**DIRECTIONS**:
Your answer should be each line of the entries that contains the word "Photochromic", copied in full.

**DATA SHOWN**:
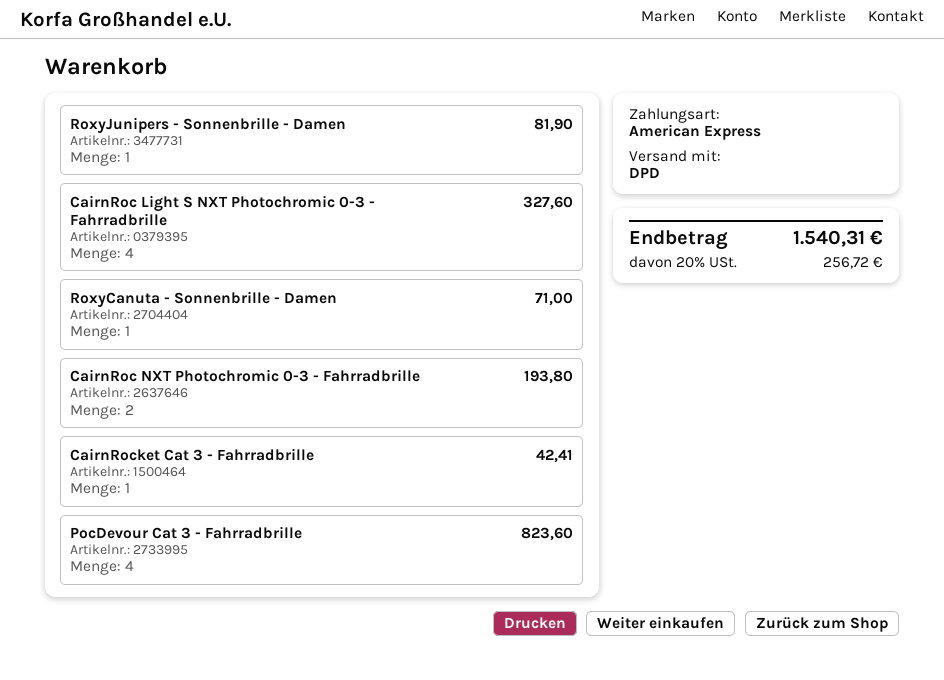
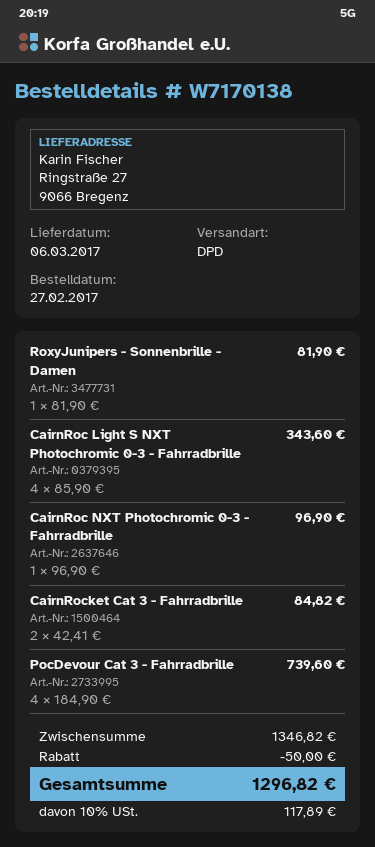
CairnRoc Light S NXT Photochromic 0-3 - Fahrradbrille: 4 for 327.60 -> 4 for 343.60
RoxyCanuta - Sonnenbrille - Damen: 1 for 71.00 -> none
CairnRoc NXT Photochromic 0-3 - Fahrradbrille: 2 for 193.80 -> 1 for 96.90
CairnRocket Cat 3 - Fahrradbrille: 1 for 42.41 -> 2 for 84.82
PocDevour Cat 3 - Fahrradbrille: 4 for 823.60 -> 4 for 739.60
discount: none -> 50.00
tax: 20% = 256.72 -> 10% = 117.89
total: 1540.31 -> 1296.82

**EXERCISE RESPONSE**:
CairnRoc Light S NXT Photochromic 0-3 - Fahrradbrille: 4 for 327.60 -> 4 for 343.60
CairnRoc NXT Photochromic 0-3 - Fahrradbrille: 2 for 193.80 -> 1 for 96.90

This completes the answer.